No sé qué habrá sido de la señora, ni cuánto vivió, o ni siquiera si aún vive. Parece difícil partiendo de un cálculo que sitúa la escena lejos ... y aunque parezca extraño, afincada en mi memoria.

Sin lugar a dudas ella era un ser excepcional, de eso estoy seguro.

Esa sonrisa llena de dolor y de esperanzas mitigó en mis siete abriles de entonces el brutal impacto de la muerte y la sombría liturgia del duelo que lo envuelve, acompañando el resto de mi vida

En la que me aguardaba años después hubo otras transiciones devastadoras, éstas de seres queridos. Las dos dramáticas partidas de mi madre y mi esposa me devolvieron el gesto y la imagen de aquella vecina del barrio quilmeño.

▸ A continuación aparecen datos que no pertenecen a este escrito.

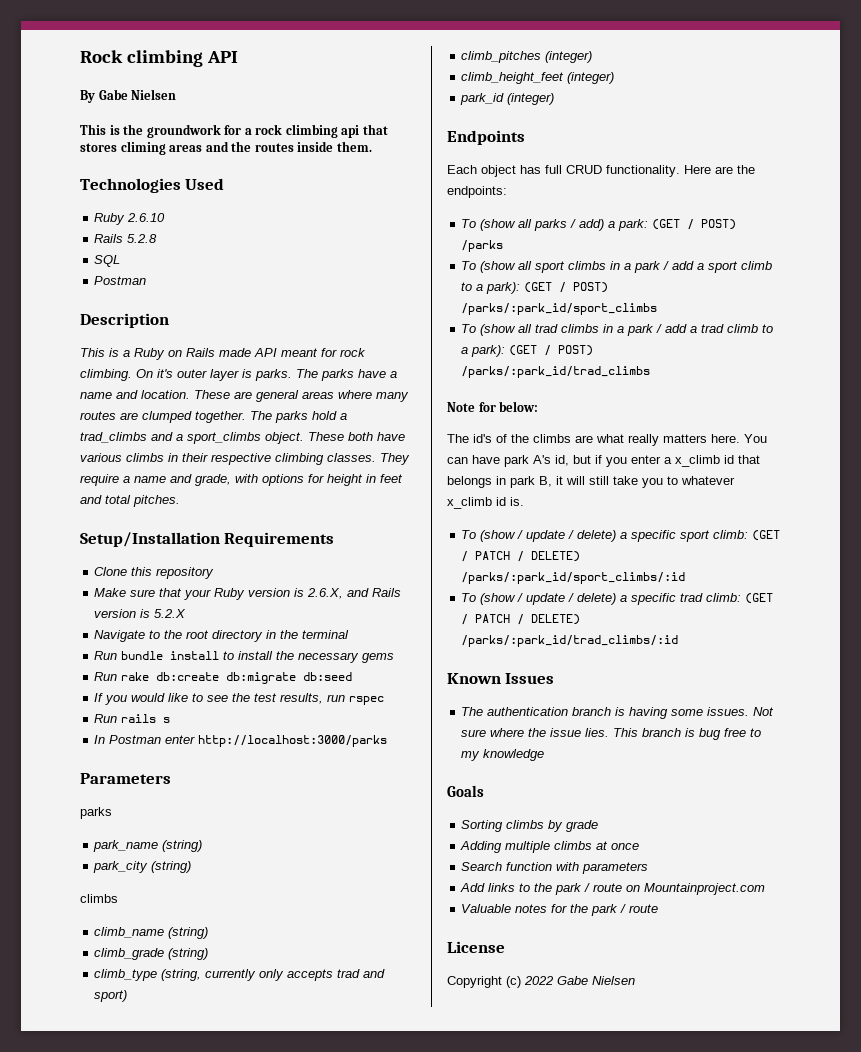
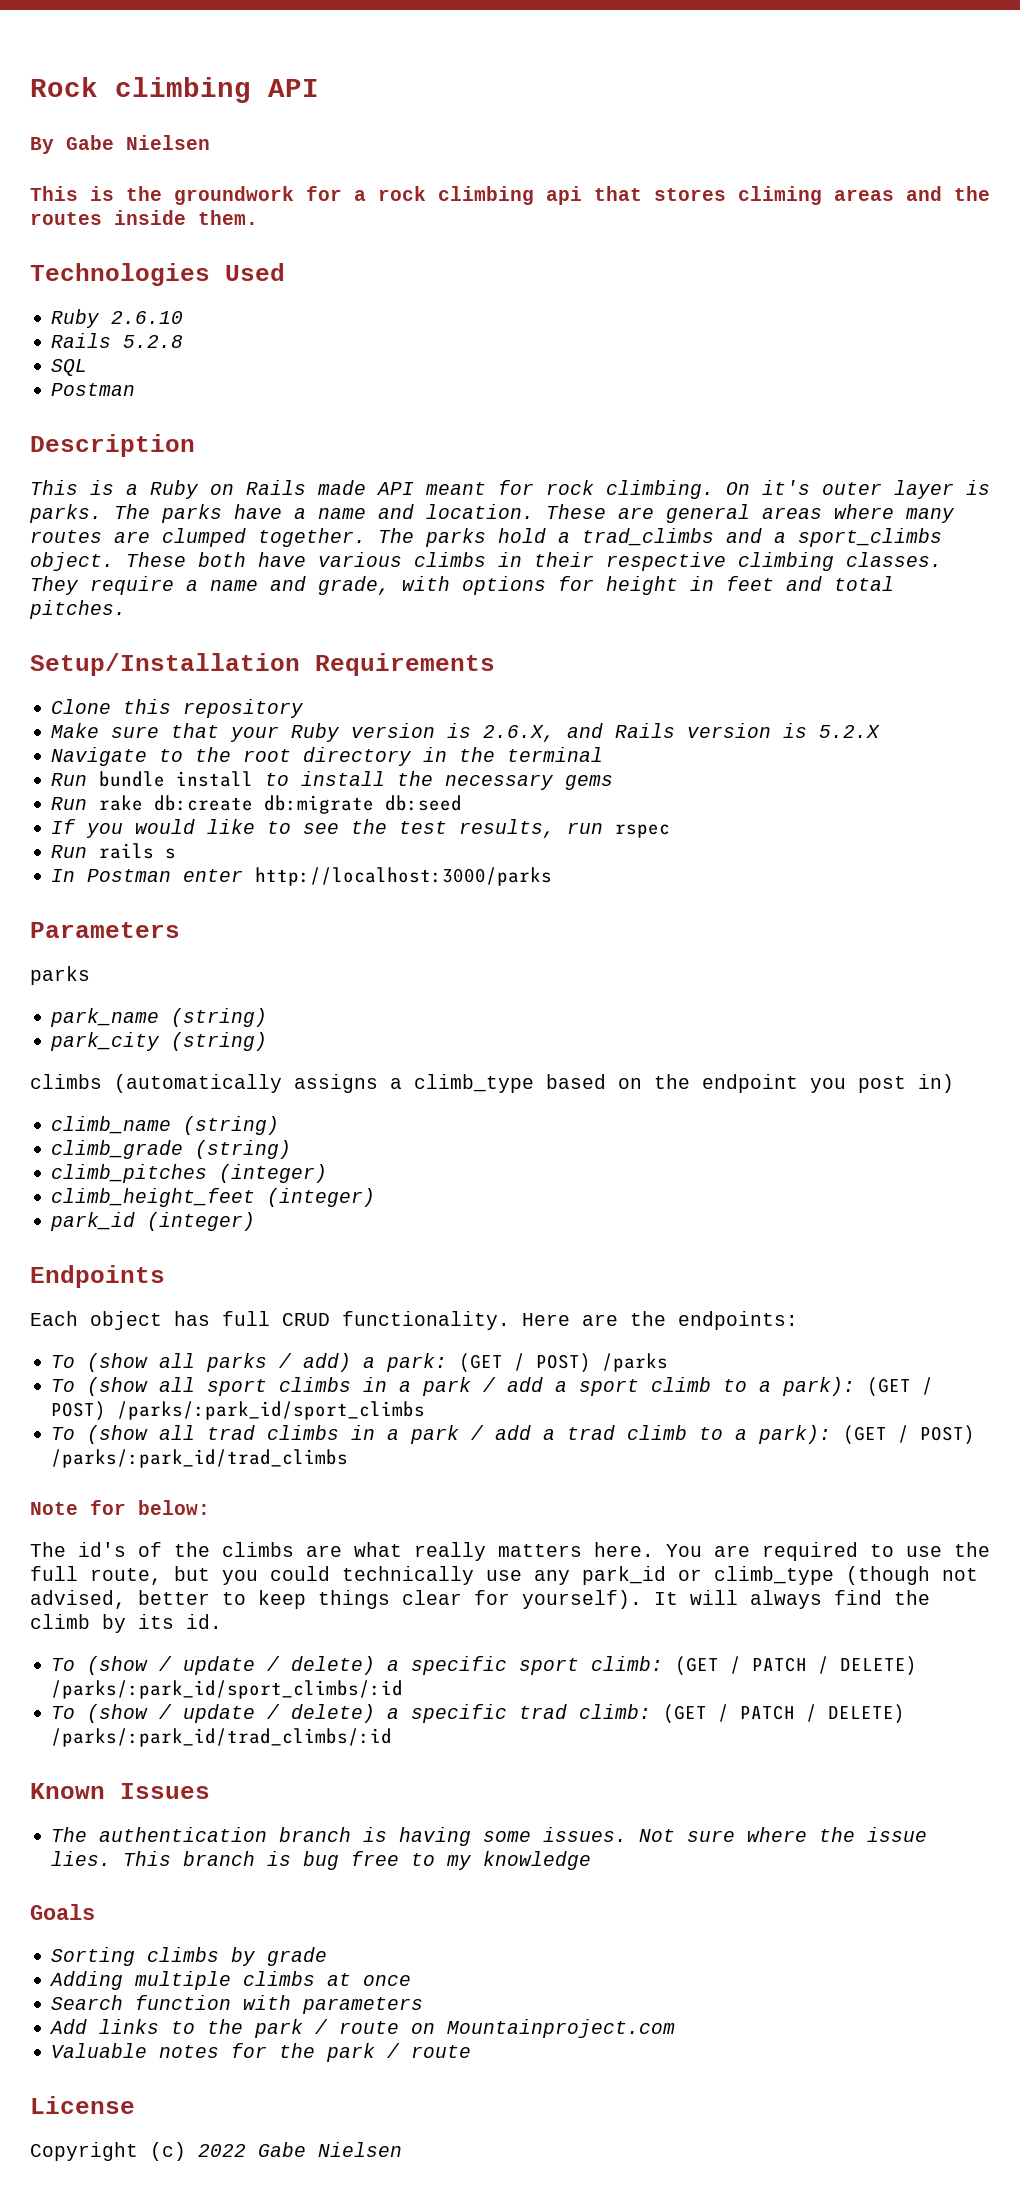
[94,927,209,939] [94,948,209,960] [94,969,386,981] [94,990,128,1002] // climb_name (string) // climb_grade (string) // climb_type (string, currently only accepts trad and sport) -> [114,1074,954,1093] [51,1116,280,1135] [51,1140,292,1159] (automatically assigns a climb_type based on the endpoint you post in) // climb_name (string) // climb_grade (string)
[447,455,760,467] [447,476,735,488] [447,497,524,509] can have park A's id, but if you enter a x_climb id that belongs in park B, it will still take you to whatever x_climb id is. -> [714,1542,990,1561] [30,1566,978,1585] [30,1590,930,1609] [30,1614,222,1633] are required to use the full route, but you could technically use any park_id or climb_type (though not advised, better to keep things clear for yourself). It will always find the climb by its id.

Sentí algo parecido a lo que ella vivió; aunque no sé si pude fundir mi dolor con su fortaleza, propia de un instinto materno excepcional.

Fué el precioso instante que la dama me brindó aquella tarde extraviada en 1951, año en que Racing salió campeón, a Evita la debilitaba el cáncer y el general Benjamín Menéndez se sublevaba contra el Gobierno Peronista, mientras en Quilmes, la vida cotidiana sonreía en los vecindarios y el Padre Merola impartía solemnes bendiciones desde el púlpito eclesial.

También fue el año del par de fotos que presiden esta columna, en las que no falta mi propia sonrisa de pantalón corto.

El gesto único y estremecedor aquel calendario seguirá perteneciendo, muy por encima de otros recuerdos, a esa madre y su generosidad. Será así mientras viva quien hoy brinda testimonio del luminoso y sombrío instante, en el que la vida y la muerte de un ser querido se funden en un solo haz.